= Kool-Aid Kush & Convertibles =

2009 mixtape by Rich Boy

Kool-Aid Kush & Convertibles is a mixtape by rap artist Rich Boy, recorded in Mississippi with the producer Supa Villain. It was released in July 2009 by Atlanta DJ, DJ Scream.

==Reception==
Shaheem Reid picked out Kool-Aid Kush & Convertibles as a "necessary notable" in his half-year roundup for mtv.com, recommending particularly the tracks "Put Me in the Game", "Convertible Status" and "Send For Me". William E. Ketchum of HipHopDX also singled out the "laid-back" track "Send For Me", along with the tracks "Country Club" and "Come And Get Me".
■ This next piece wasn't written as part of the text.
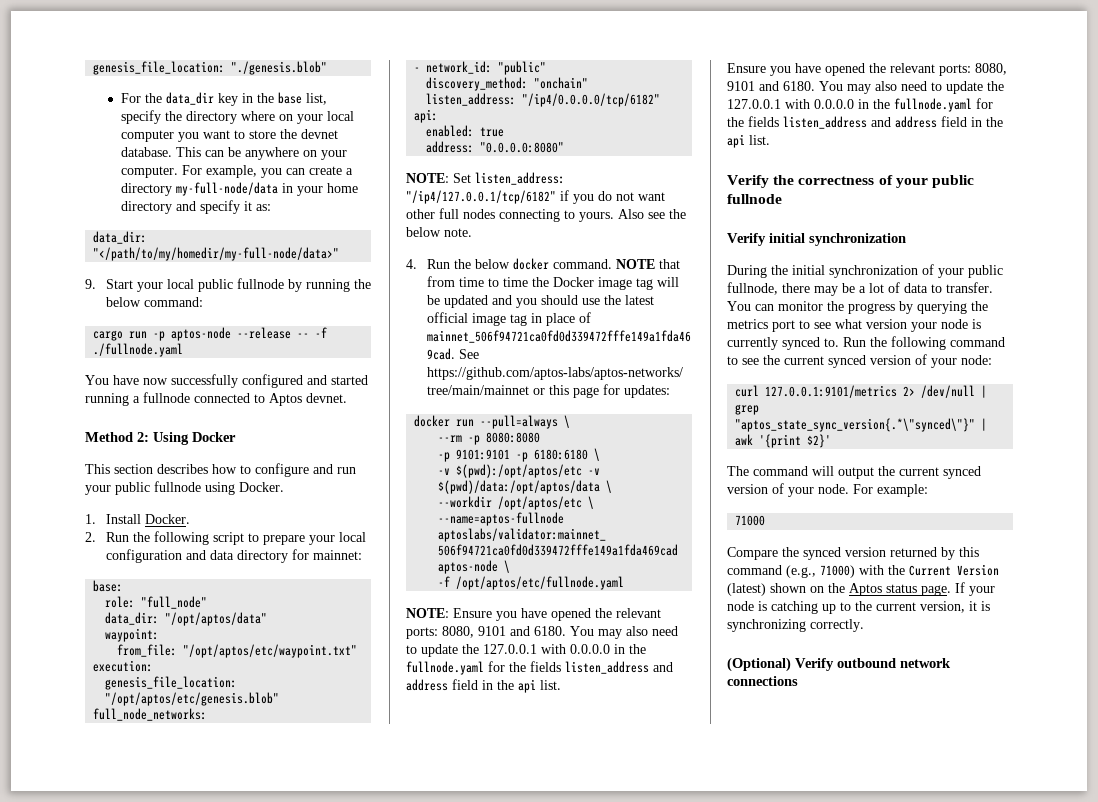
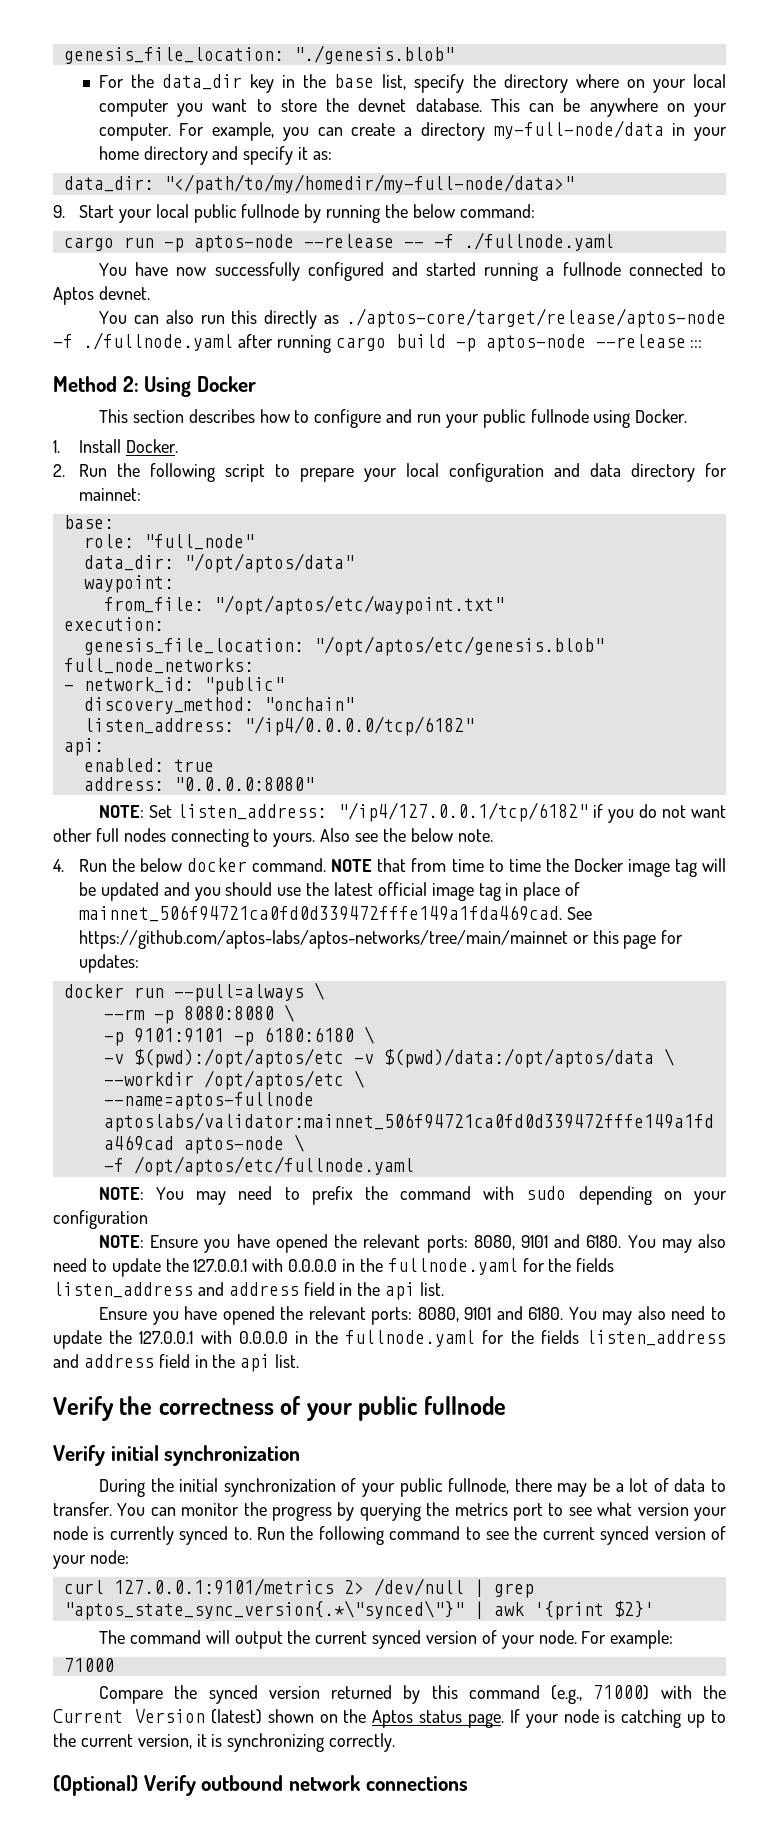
(347, 398) none -> [98,308,726,329] [53,332,703,353] // You can also run this directly as ./aptos-core/target/release/aptos-node -f ./fullnode.yaml after running cargo build -p aptos-node --release :::
(541, 437) none -> [283,1004,294,1022] \
(625, 583) none -> [98,1186,728,1205] [53,1210,148,1229] // NOTE: You may need to prefix the command with sudo depending on your configuration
Reportedly the title reflects the artist's wish to emphasize partying as an alternative to violence, and the joy of simple pleasures in a time of economic recession. It also marks the rapper's switching to Kool Aid rather than the recreational use of cough syrup. For Ketchum this emphasis meant that the subject matter was limited in scope throughout, though he found the rapper's charisma alleviated this concern. He praised the music on the tape; its "organs, synths, and robust percussion" being suited to loud car and truck systems.

XXL recommended the tape only to fans of Rich Boy's hit single "Throw Some D's". Their reviewer found the lyrical content of the tape shallow, and accordingly rated the mixtape poorly. Considering Rich Boy potentially more significant than the average party rapper, he posited that the "bouncy rhythms" and "rapid drums" of Southern rap do not allow for reflection or deeper lyrical concerns. He found an irony there, since the musical backing was for him the most appealing aspect of the release.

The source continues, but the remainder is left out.